---------- SOURCE INFORMATION ----------

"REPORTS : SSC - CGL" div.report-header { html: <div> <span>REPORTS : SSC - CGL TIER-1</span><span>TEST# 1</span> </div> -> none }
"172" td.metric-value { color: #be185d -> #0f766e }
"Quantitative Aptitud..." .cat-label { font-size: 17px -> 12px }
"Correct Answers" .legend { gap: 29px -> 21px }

----------
---------- SOURCE INFORMATION ----------

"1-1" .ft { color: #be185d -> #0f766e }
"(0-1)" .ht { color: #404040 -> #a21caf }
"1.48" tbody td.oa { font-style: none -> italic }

----------
---------- SOURCE INFORMATION ----------

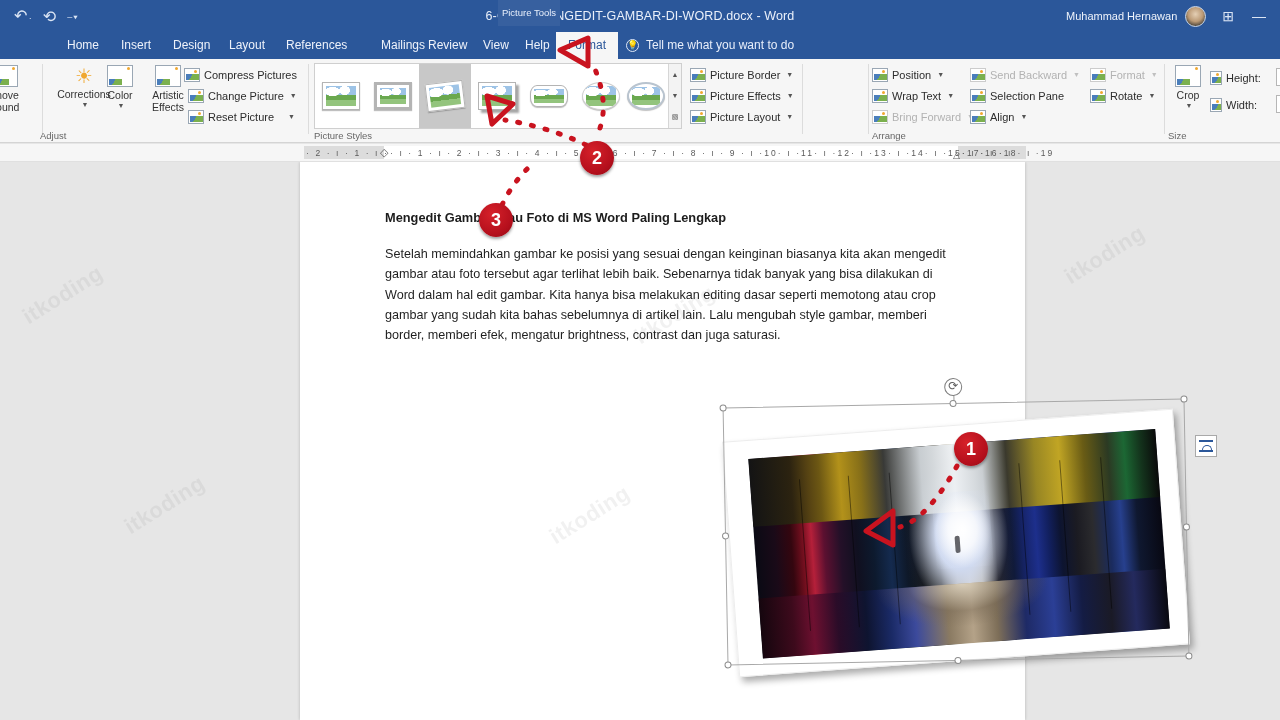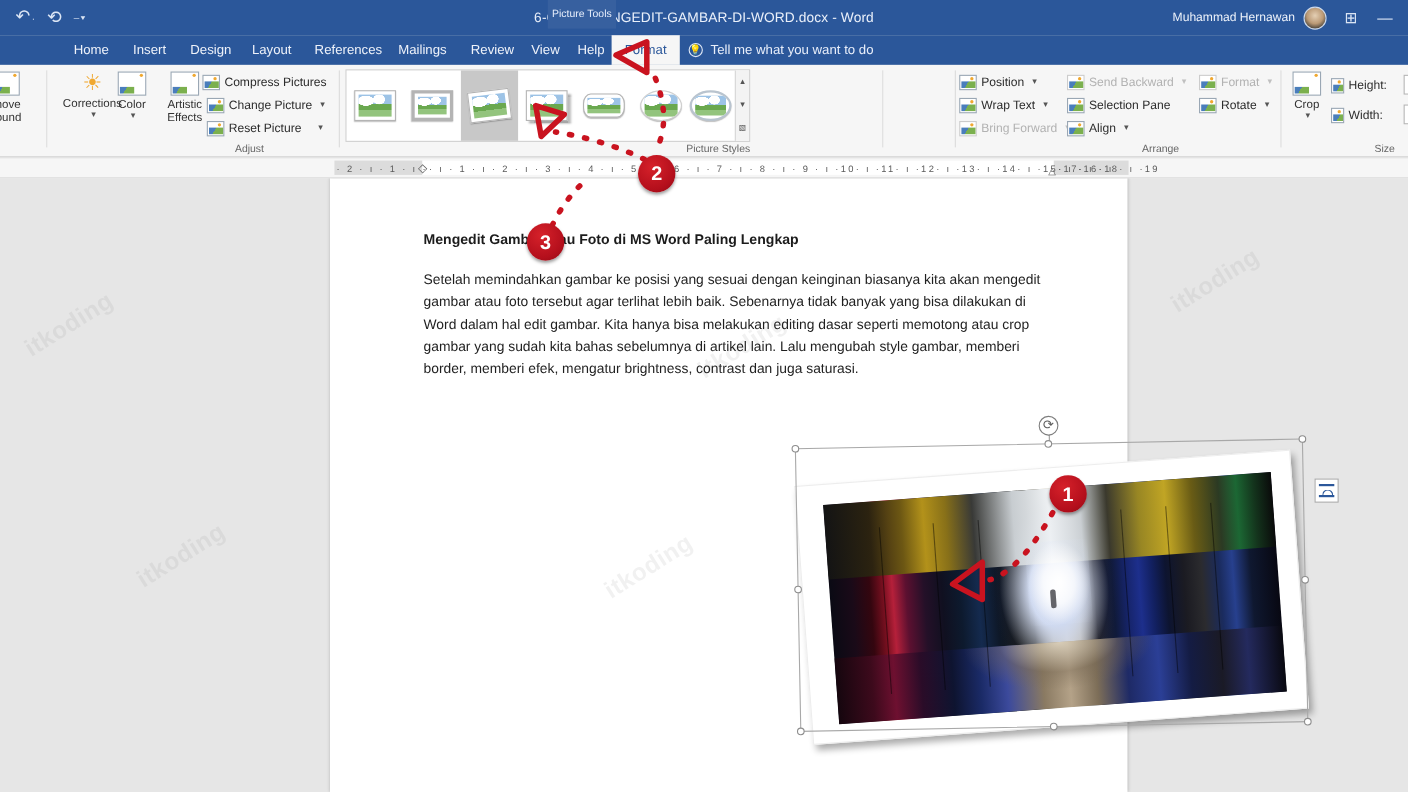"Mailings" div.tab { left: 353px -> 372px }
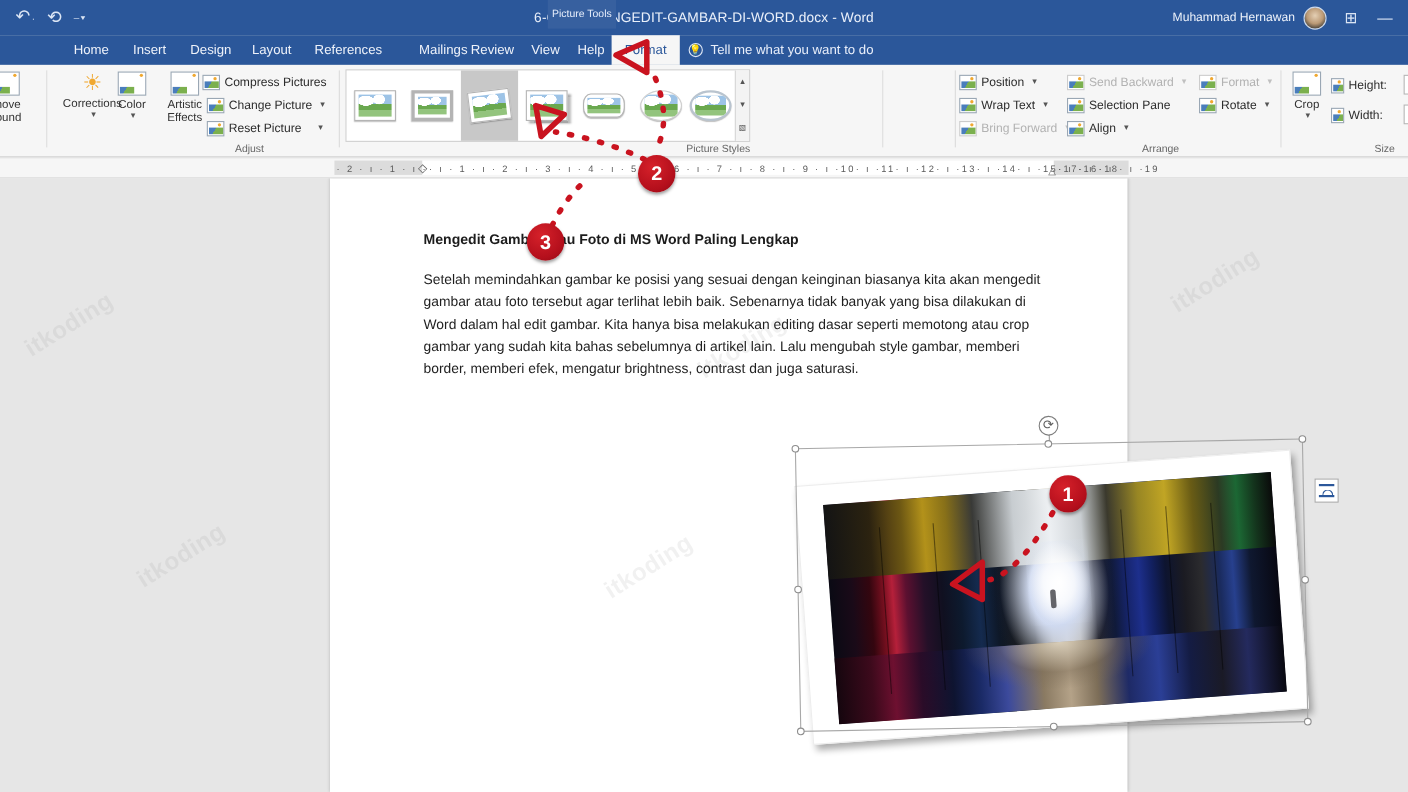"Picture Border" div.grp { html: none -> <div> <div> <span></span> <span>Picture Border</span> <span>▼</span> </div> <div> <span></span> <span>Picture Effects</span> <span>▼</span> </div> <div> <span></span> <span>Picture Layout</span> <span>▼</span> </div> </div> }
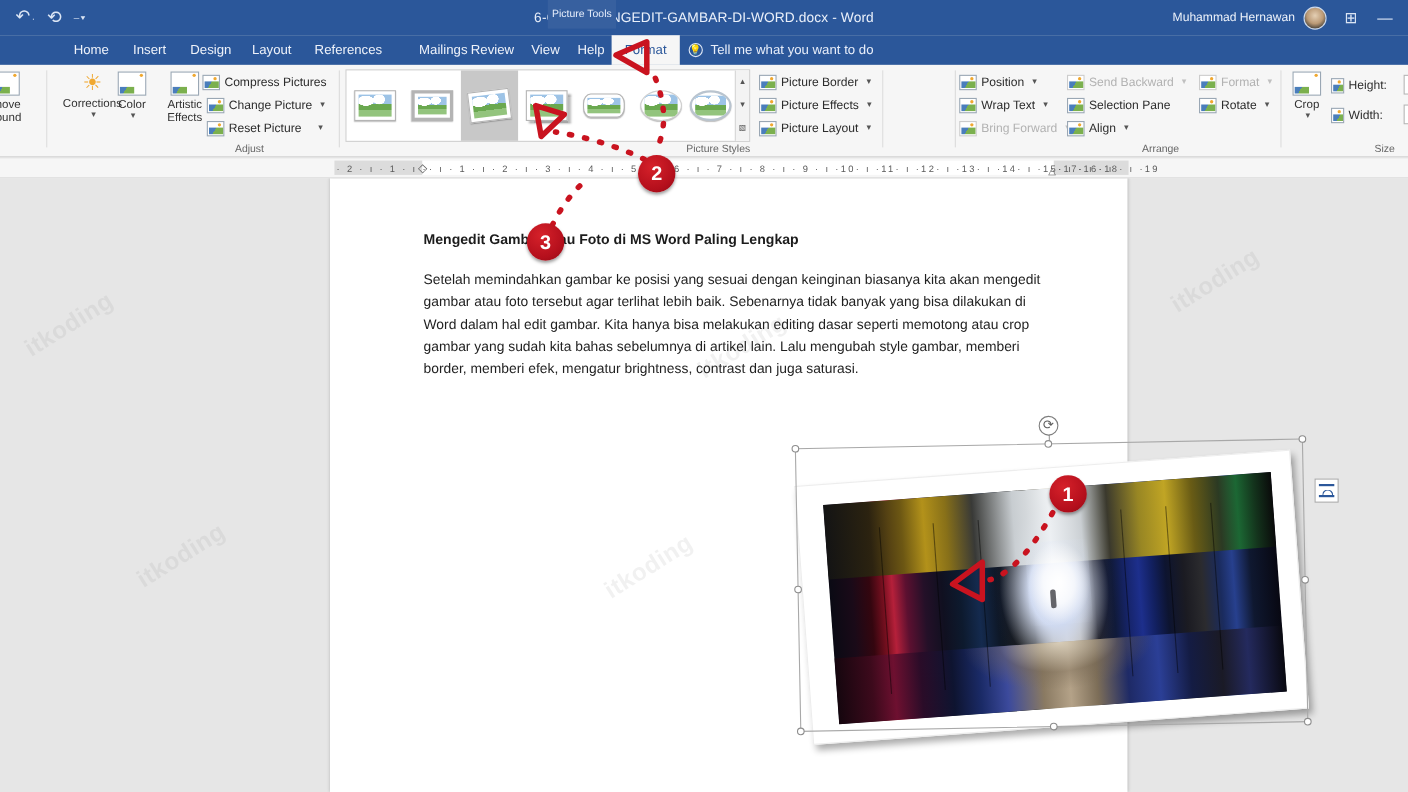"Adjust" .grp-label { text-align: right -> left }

----------

▶ _TASK DIRECTIONS_:
Could you transcribe exactly the entries above, but only the lines from the one with "left: 353px ->" through the one with "text-align: right ->", and without pictures?

▶ _TASK ANSWER_:
"Mailings" div.tab { left: 353px -> 372px }
"Picture Border" div.grp { html: none -> <div> <div> <span></span> <span>Picture Border</span> <span>▼</span> </div> <div> <span></span> <span>Picture Effects</span> <span>▼</span> </div> <div> <span></span> <span>Picture Layout</span> <span>▼</span> </div> </div> }
"Adjust" .grp-label { text-align: right -> left }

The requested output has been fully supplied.